Difference listings>
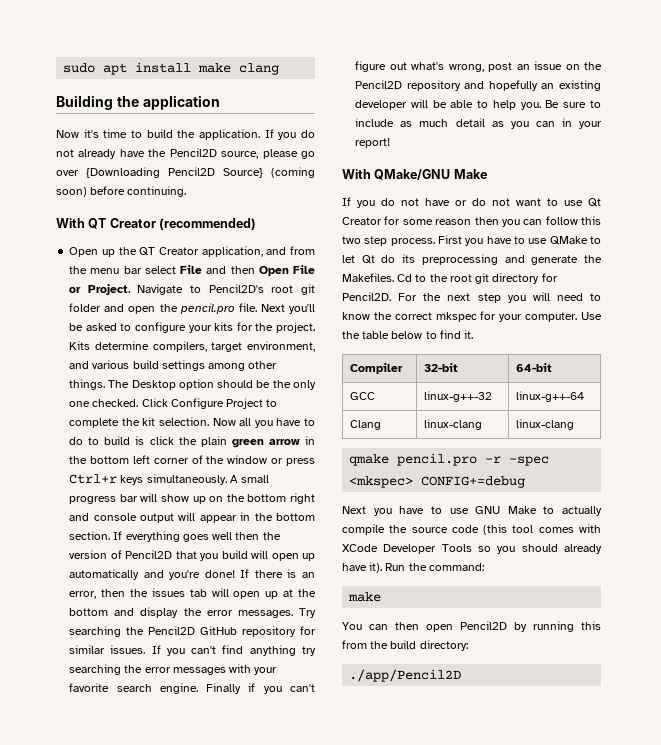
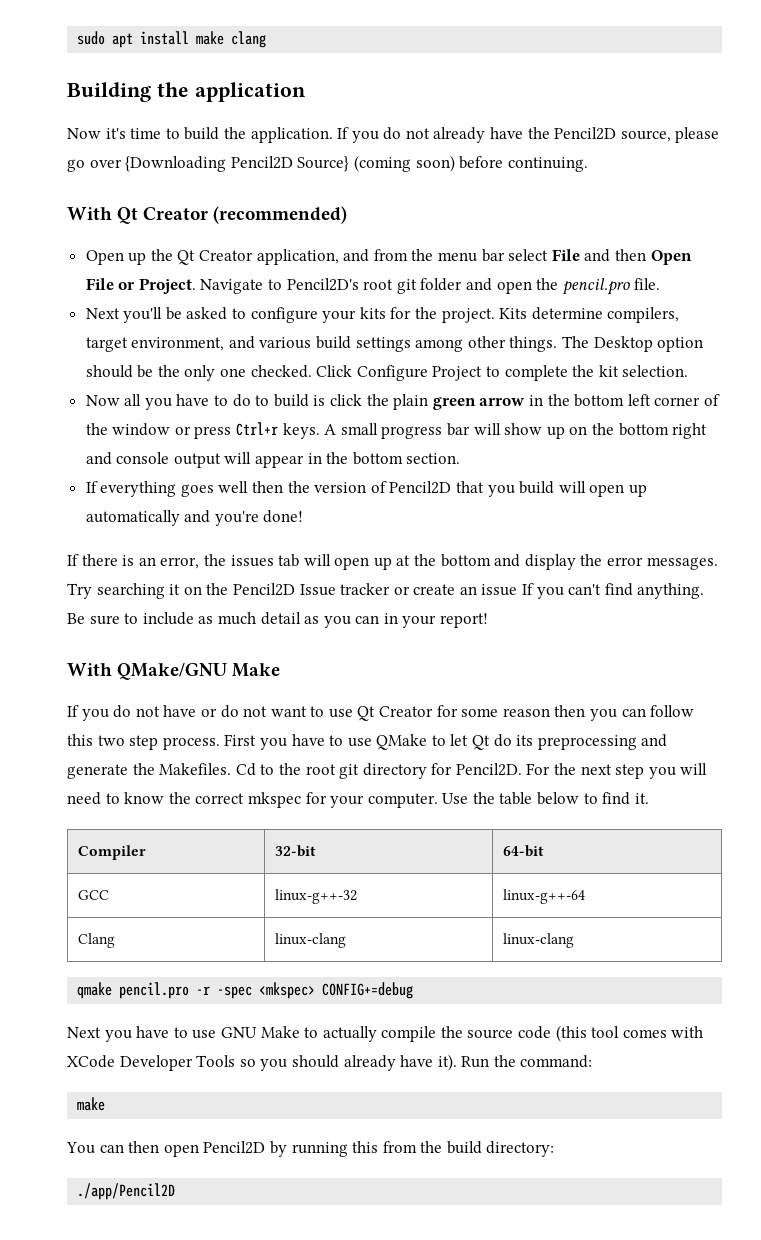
- With QT Creator (recommended)
+ With Qt Creator (recommended)
- Open up the QT Creator application, and from the menu bar select File and then Open File or Project.
+ Open up the Qt Creator application, and from the menu bar select File and then Open File or Project.
- Navigate to Pencil2D's root git folder and open the pencil.pro file. Next you'll be asked to configure your kits for the project.
+ Navigate to Pencil2D's root git folder and open the pencil.pro file.
+ Next you'll be asked to configure your kits for the project.
- Click Configure Project to complete the kit selection. Now all you have to do to build is click the plain green arrow in the bottom left corner of the window or press Ctrl+r keys simultaneously.
+ Click Configure Project to complete the kit selection.
+ Now all you have to do to build is click the plain green arrow in the bottom left corner of the window or press Ctrl+r keys.
- A small progress bar will show up on the bottom right and console output will appear in the bottom section. If everything goes well then the version of Pencil2D that you build will open up automatically and you're done! If there is an error, then the issues tab will open up at the bottom and display the error messages.
+ A small progress bar will show up on the bottom right and console output will appear in the bottom section.
+ If everything goes well then the version of Pencil2D that you build will open up automatically and you're done!
+ If there is an error, the issues tab will open up at the bottom and display the error messages.
- Try searching the Pencil2D GitHub repository for similar issues. If you can't find anything try searching the error messages with your favorite search engine. Finally if you can't figure out what's wrong, post an issue on the Pencil2D repository and hopefully an existing developer will be able to help you.
+ Try searching it on the Pencil2D Issue tracker or create an issue If you can't find anything.

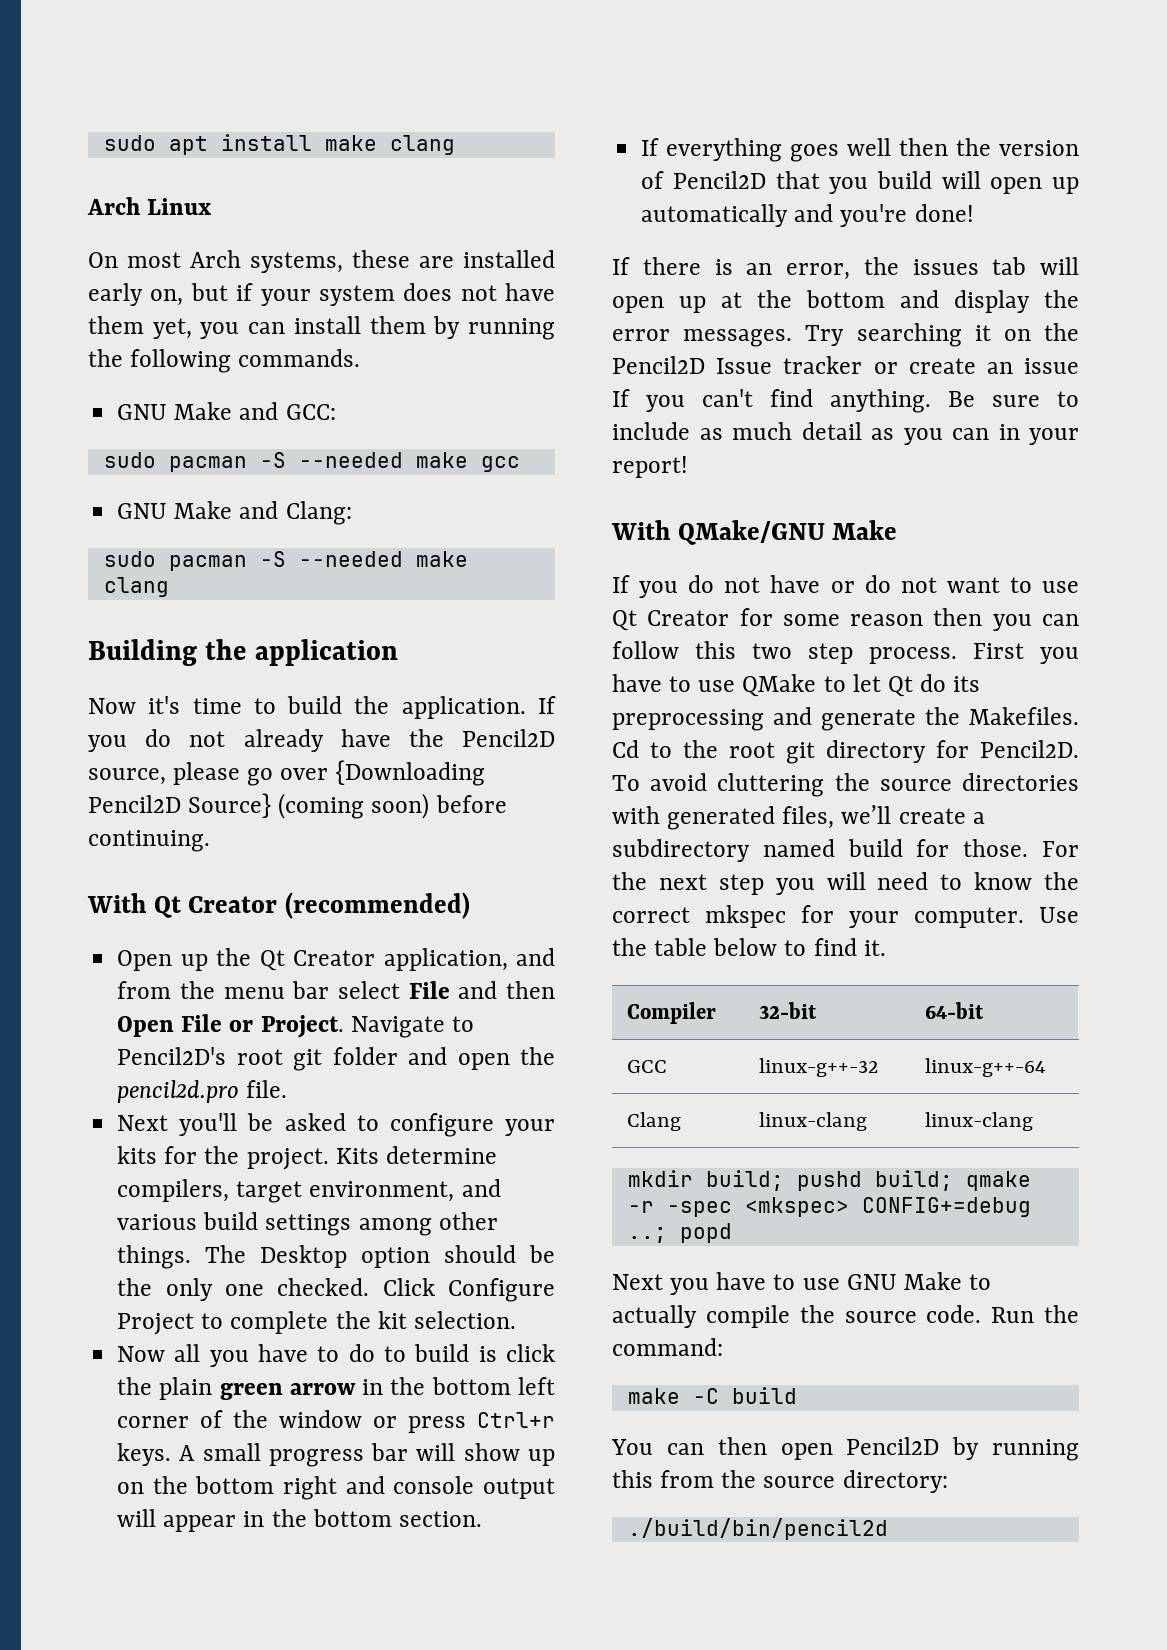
+ Arch Linux
+ On most Arch systems, these are installed early on, but if your system does not have them yet, you can install them by running the following commands.
+ GNU Make and GCC:
+ sudo pacman -S --needed make gcc
+ GNU Make and Clang:
+ sudo pacman -S --needed make clang
- Navigate to Pencil2D's root git folder and open the pencil.pro file.
+ Navigate to Pencil2D's root git folder and open the pencil2d.pro file.
+ To avoid cluttering the source directories with generated files, we’ll create a subdirectory named build for those.
- qmake pencil.pro -r -spec <mkspec> CONFIG+=debug
+ mkdir build; pushd build; qmake -r -spec <mkspec> CONFIG+=debug ..; popd
- Next you have to use GNU Make to actually compile the source code (this tool comes with XCode Developer Tools so you should already have it).
+ Next you have to use GNU Make to actually compile the source code.
  Run the command:
- make
+ make -C build
- You can then open Pencil2D by running this from the build directory:
+ You can then open Pencil2D by running this from the source directory:
- ./app/Pencil2D
+ ./build/bin/pencil2d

PROBLEM TO SOLVE>
Starting from the line containing "--needed make clang" and ending with the final line of the data, reproduce each line exactly as it appears, including no other lines.

WORKED SOLUTION>
+ sudo pacman -S --needed make clang
- Navigate to Pencil2D's root git folder and open the pencil.pro file.
+ Navigate to Pencil2D's root git folder and open the pencil2d.pro file.
+ To avoid cluttering the source directories with generated files, we’ll create a subdirectory named build for those.
- qmake pencil.pro -r -spec <mkspec> CONFIG+=debug
+ mkdir build; pushd build; qmake -r -spec <mkspec> CONFIG+=debug ..; popd
- Next you have to use GNU Make to actually compile the source code (this tool comes with XCode Developer Tools so you should already have it).
+ Next you have to use GNU Make to actually compile the source code.
  Run the command:
- make
+ make -C build
- You can then open Pencil2D by running this from the build directory:
+ You can then open Pencil2D by running this from the source directory:
- ./app/Pencil2D
+ ./build/bin/pencil2d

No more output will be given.